Medvedev was fined $9,000 by the Assn. of Tennis Professionals for snatching a towel from a ballperson’s hands and raising his middle finger toward fans during his third-round match. He was booed after that and again Sunday while he waved his arms and encouraged the jeers. “Guys, continue to give me that energy. You’re the best,” he said during an on-court interview.
Later, he was contrite. “I was idiot, to be honest,” he said. “I did some things that I’m not proud of and that I’m working on to be a better person on the court, because I do think I’m a good person out of the court.”
Wawrinka is aware of Medvedev’s misdeeds. “I also saw he’s been playing amazing tennis, making final after final, winning [at] Cincinnati, winning here a lot,” Wawrinka said. “It’s going to be interesting match to play against him.”
No. 15 seed David Goffin of Belgium got an early break against No. 3 Roger Federer, but things soon and quickly went downhill for Goffin as Federer breezed to a 6-2, 6-2, 6-0 romp and reached the quarterfinals here for the 13th time.
Federer hit 35 winners to eight for Goffin and fired 10 aces.
“In a fourth round like this if you can keep it nice, short, simple, you have to take them,” Federer said.
His next opponent is Grigor Dimitrov of Bulgaria, who defeated Alex de Minaur of Australia 7-5, 6-3, 6-4. Federer is 7-0 against Dimitrov.
“I like watching him. I like playing against him,” Federer said. “Of course, when we play, it’s as close as it gets to being a similar playing style.”
Cocomania rolls on
Coco Gauff’s singles run was ended Saturday by No. 1 Naomi Osaka, but Gauff is still rolling in doubles. Gauff, 15, and Caty McNally, 17, defeated Nicole Melichar and Kveta Peschke 6-3, 7-6 (9) on Sunday to reach the quarterfinals.

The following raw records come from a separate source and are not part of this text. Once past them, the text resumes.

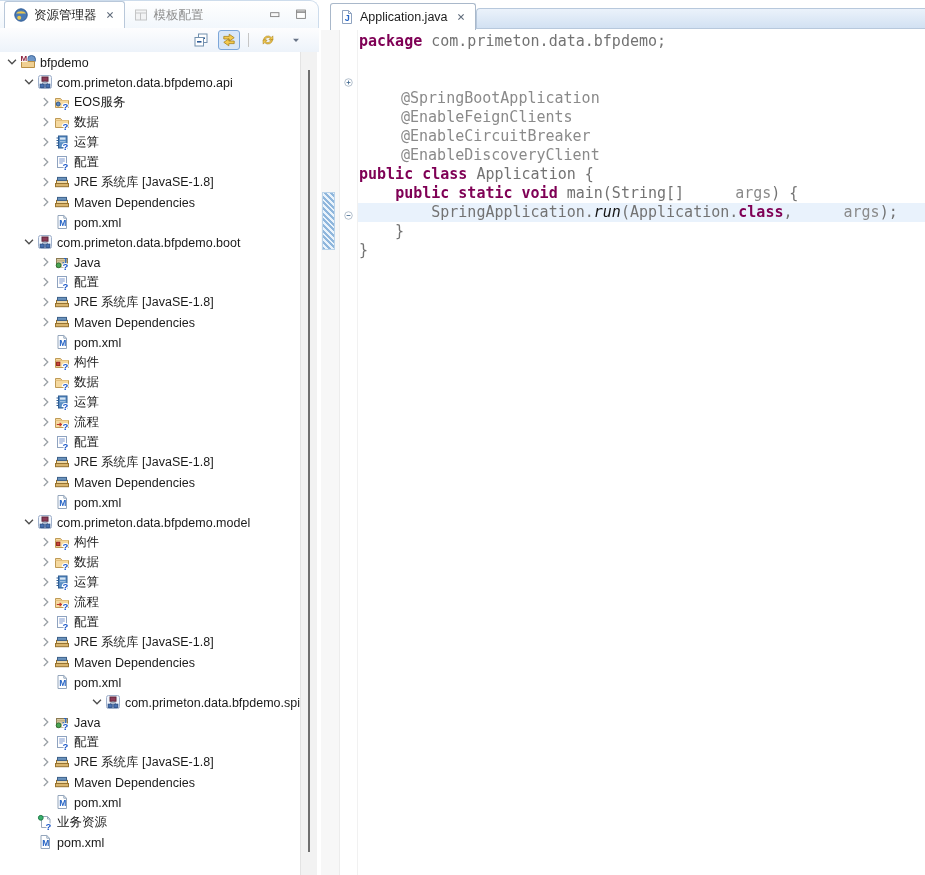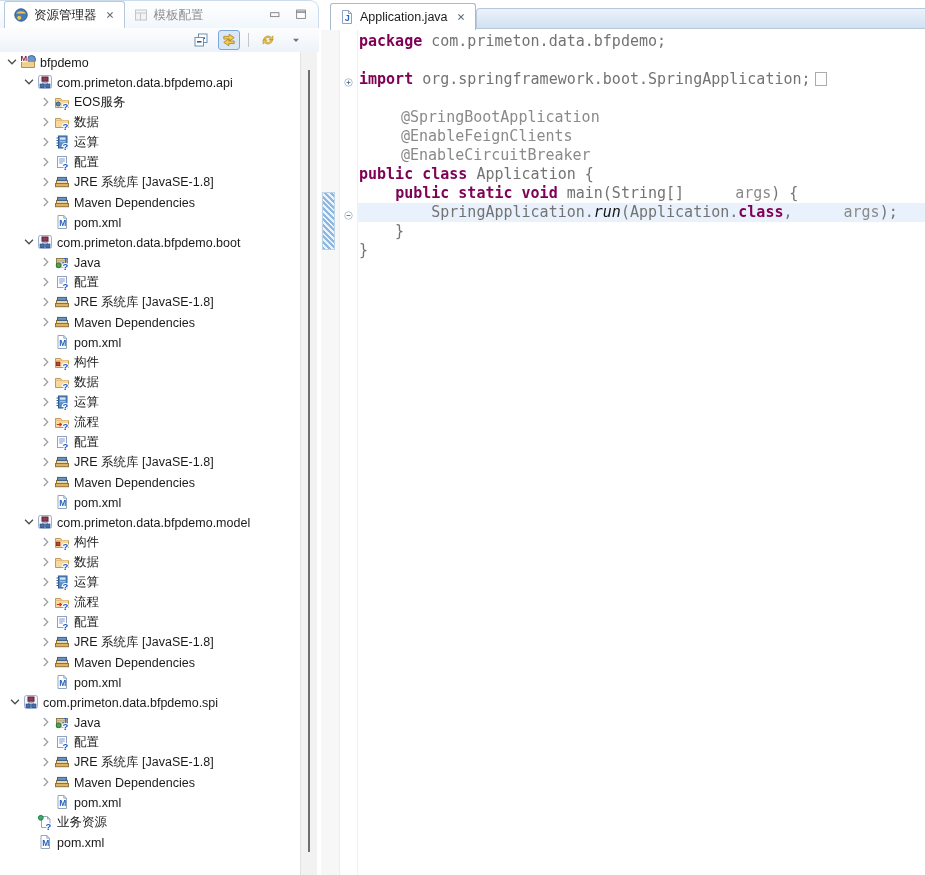--- a/index.html
+++ b/index.html
@@ -616,7 +616,6 @@
     <div class="codearea" id="codearea" style="padding-top: 2px;">
         <div class="code-line"><span class="cl-kw">package</span><span class="cl-pl"> com.primeton.data.bfpdemo;</span></div>
         <div class="code-line"></div>
-        <div class="code-line"><span class="cl-kw">import</span><span class="cl-pl"> org.springframework.boot.SpringApplication;</span><span class="cl-box"></span></div>
         <div class="code-line"></div>
         <div class="code-line"><span class="cl-dim">@SpringBootApplication</span></div>
         <div class="code-line"><span class="cl-dim">@EnableFeignClients</span></div>

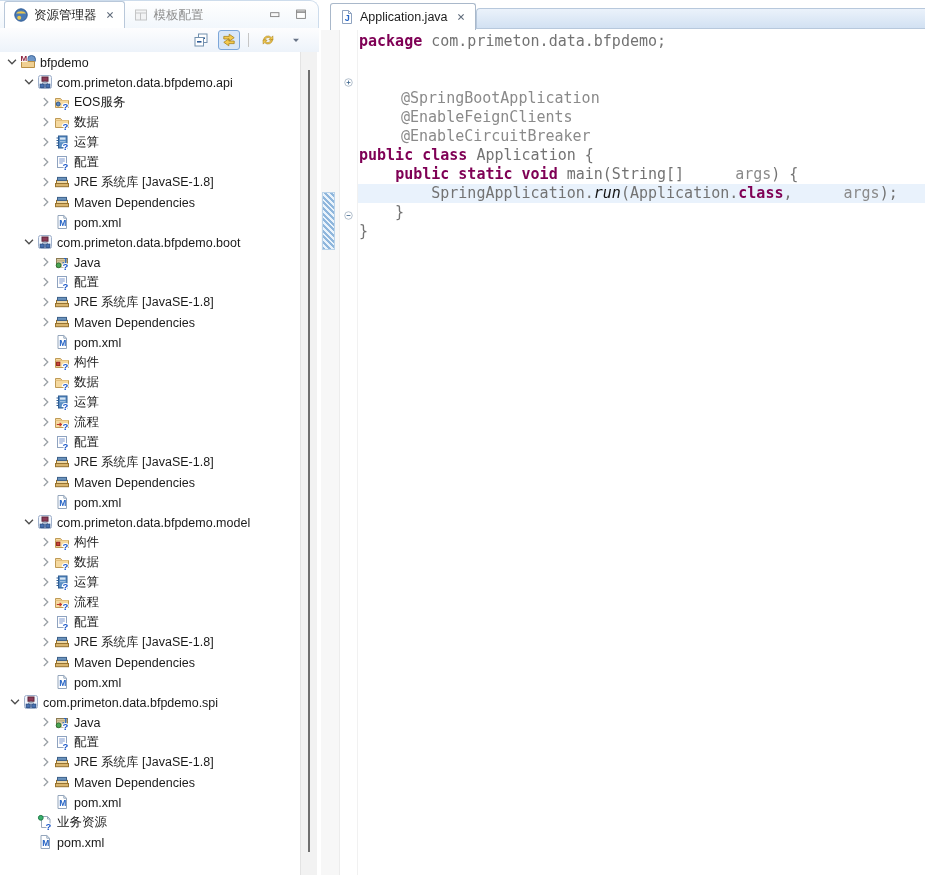--- a/index.html
+++ b/index.html
@@ -620,6 +620,7 @@
         <div class="code-line"><span class="cl-dim">@SpringBootApplication</span></div>
         <div class="code-line"><span class="cl-dim">@EnableFeignClients</span></div>
         <div class="code-line"><span class="cl-dim">@EnableCircuitBreaker</span></div>
+        <div class="code-line"><span class="cl-dim">@EnableDiscoveryClient</span></div>
         <div class="code-line"><span class="cl-kw">public class</span><span class="cl-pl"> Application {</span></div>
         <div class="code-line"><span class="cl-pl">    </span><span class="cl-kw">public static void</span><span class="cl-pl"> main(String[] </span><span class="cl-dim">args</span><span class="cl-pl">) {</span></div>
         <div class="code-line hl"><span class="cl-pl">        SpringApplication.</span><span class="cl-it">run</span><span class="cl-pl">(Application.</span><span class="cl-kw">class</span><span class="cl-pl">, </span><span class="cl-dim">args</span><span class="cl-pl">);</span></div>

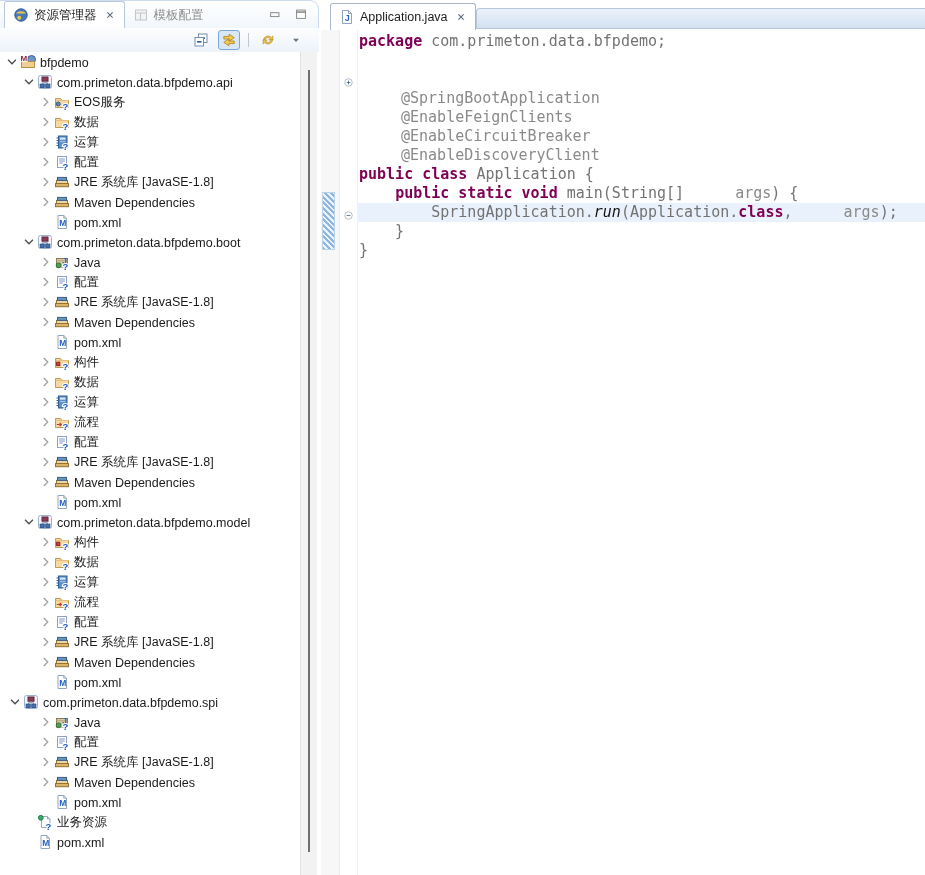--- a/index.html
+++ b/index.html
@@ -490,7 +490,7 @@
           </svg></span>
         <span class="tlabel">pom.xml</span>
       </div>
-      <div class="tree-row" style="padding-left: 8px;">
+      <div class="tree-row" style="padding-left: 8px; justify-content: flex-end;">
         <span class="chev"><svg viewBox="0 0 16 16" width="100%" height="100%">
             <path d="M3.5 5.5 L8 10 L12.5 5.5" fill="none" stroke="#4c4c4c" stroke-width="1.5"></path>
           </svg></span>

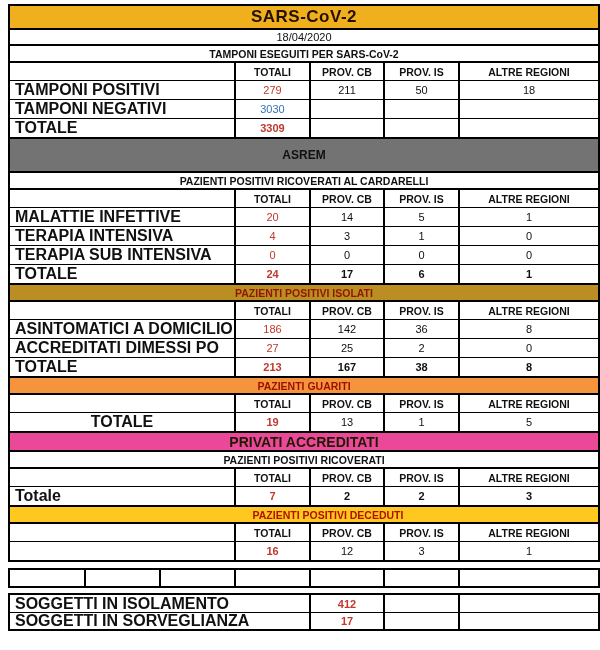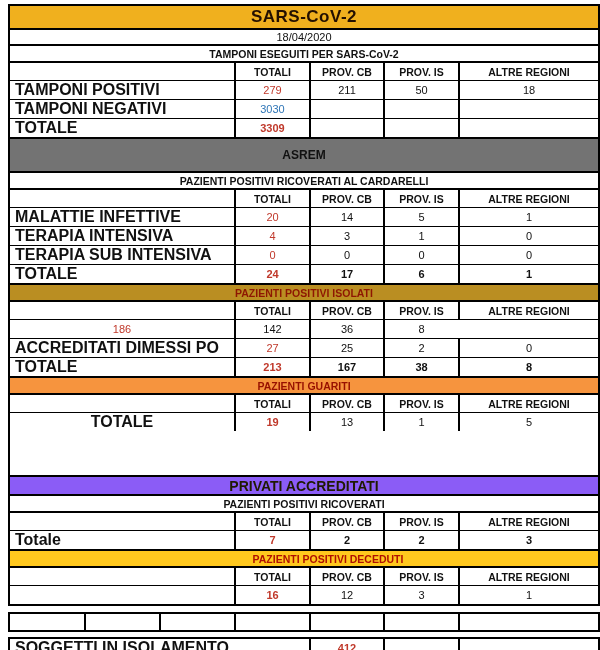--- a/index.html
+++ b/index.html
@@ -124,6 +124,7 @@
         <div class="cell colhdr">ALTRE REGIONI</div>
       </div>
       <div class="row data">
+        <div class="cell lbl">ASINTOMATICI A DOMICILIO</div>
         <div class="cell val red">186</div>
         <div class="cell val">142</div>
         <div class="cell val">36</div>

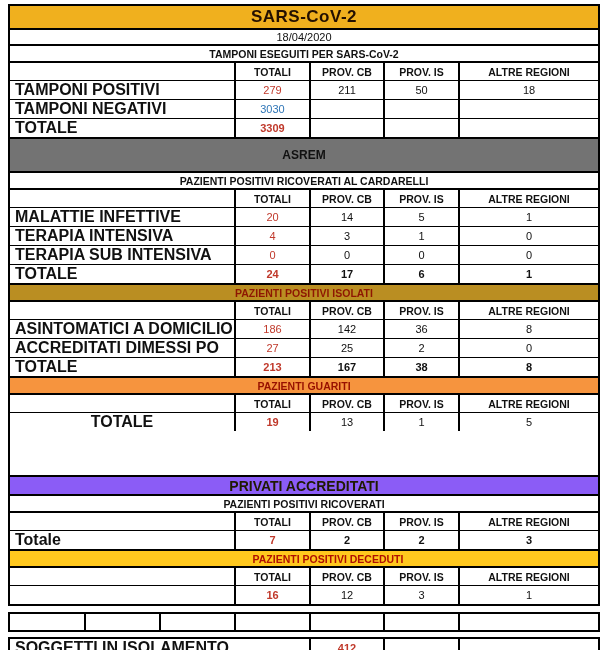--- a/index.html
+++ b/index.html
@@ -159,7 +159,7 @@
         <div class="cell val">1</div>
         <div class="cell val">5</div>
       </div>
-      <div class="row banner" style="background: #8b5cf6; color: rgb(31, 26, 2); font-size: 14px; height: 19px; margin-top: 44px;">PRIVATI ACCREDITATI</div>
+      <div class="row banner" style="background: #ec4899; color: rgb(31, 26, 2); font-size: 14px; height: 19px;">PRIVATI ACCREDITATI</div>
       <div class="row section">PAZIENTI POSITIVI RICOVERATI</div>
       <div class="row header">
         <div class="cell lbl"></div>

Gauff, who cried Saturday, was cheerful Sunday. The difference, she said, was she couldn’t control points against Osaka, but she and McNally did that.
“Doubles, I came in with a little more pressure on myself than singles because I know I have someone else that I can’t let down. I think she kind of helps me to calm down on the court,” Gauff said of McNally.